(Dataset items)
╭──

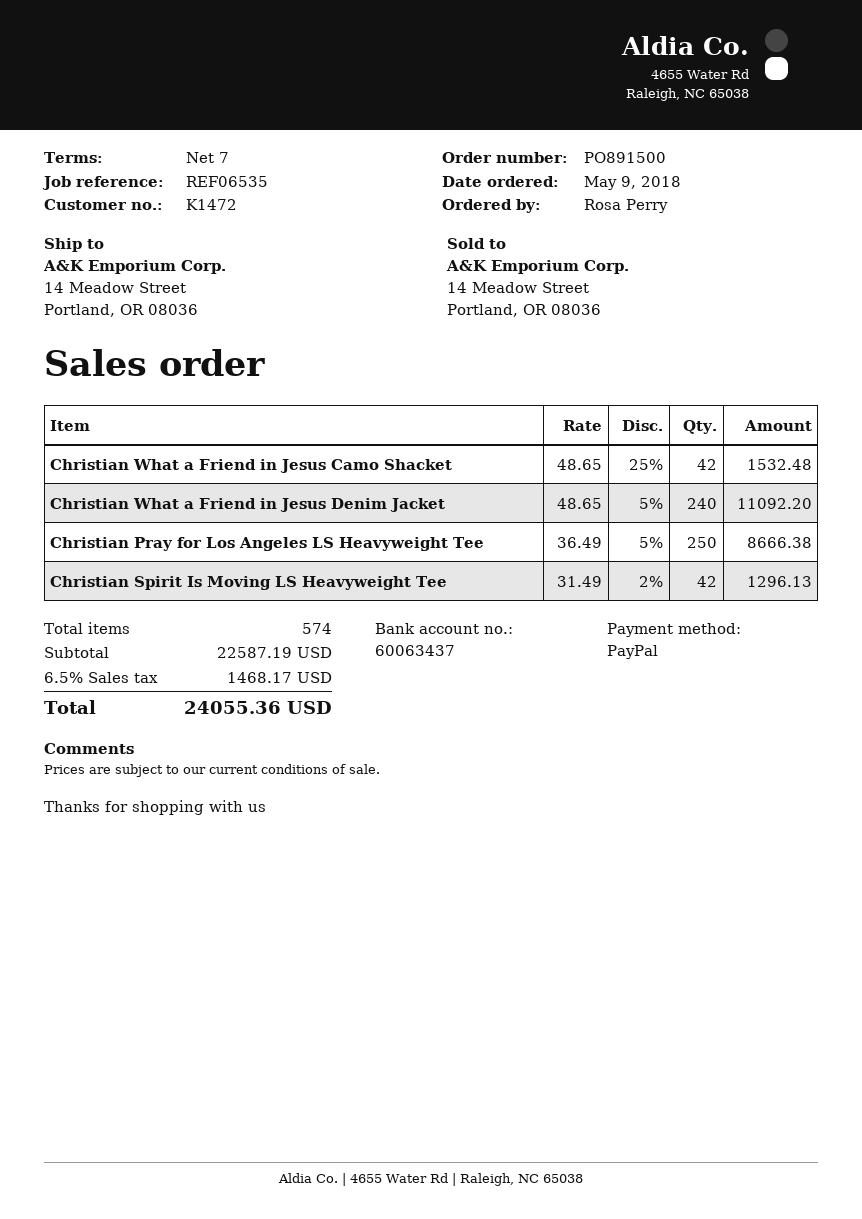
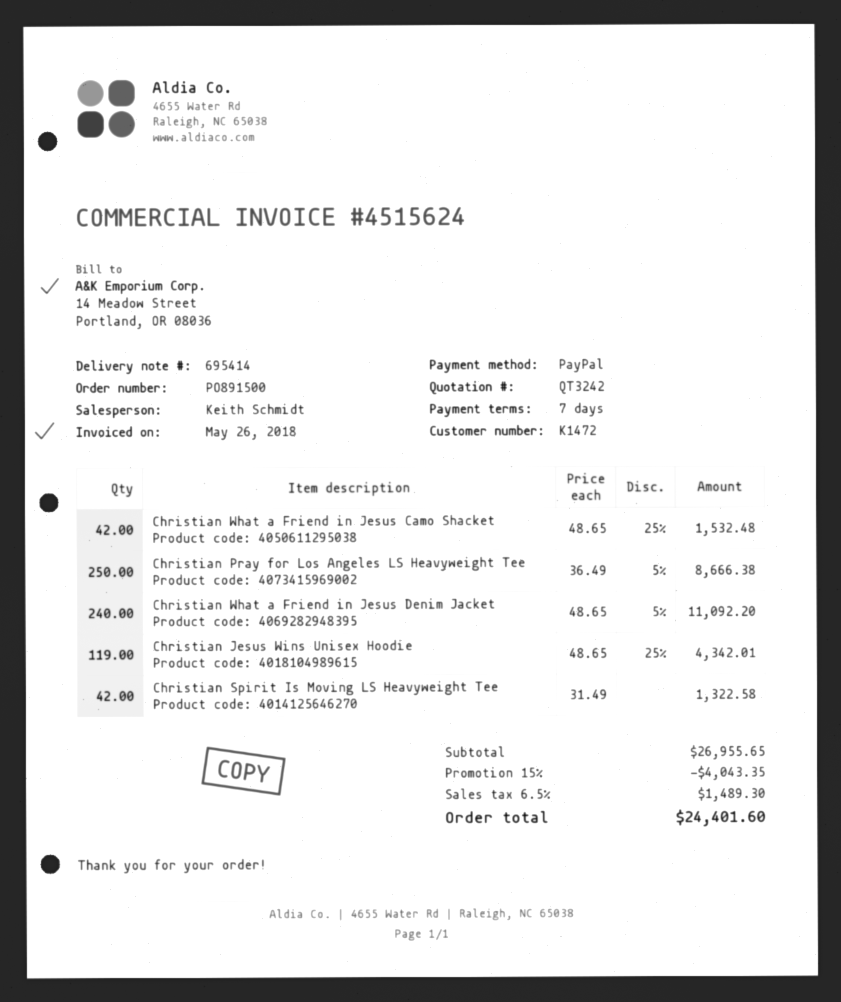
Christian Spirit Is Moving LS Heavyweight Tee: 42 x 31.49 - 2% = 1296.13 -> 42 x 31.49 = 1322.58
Christian Jesus Wins Unisex Hoodie: none -> 119 x 48.65 - 25% = 4342.01
subtotal: 22587.19 -> 26955.65
discount: none -> 15% = 4043.35
tax: 6.5% = 1468.17 -> 6.5% = 1489.30
total: 24055.36 -> 24401.60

╰──

### Prompt
Lines that contain "Christian" are to be copied from the records above.

### Result
Christian Spirit Is Moving LS Heavyweight Tee: 42 x 31.49 - 2% = 1296.13 -> 42 x 31.49 = 1322.58
Christian Jesus Wins Unisex Hoodie: none -> 119 x 48.65 - 25% = 4342.01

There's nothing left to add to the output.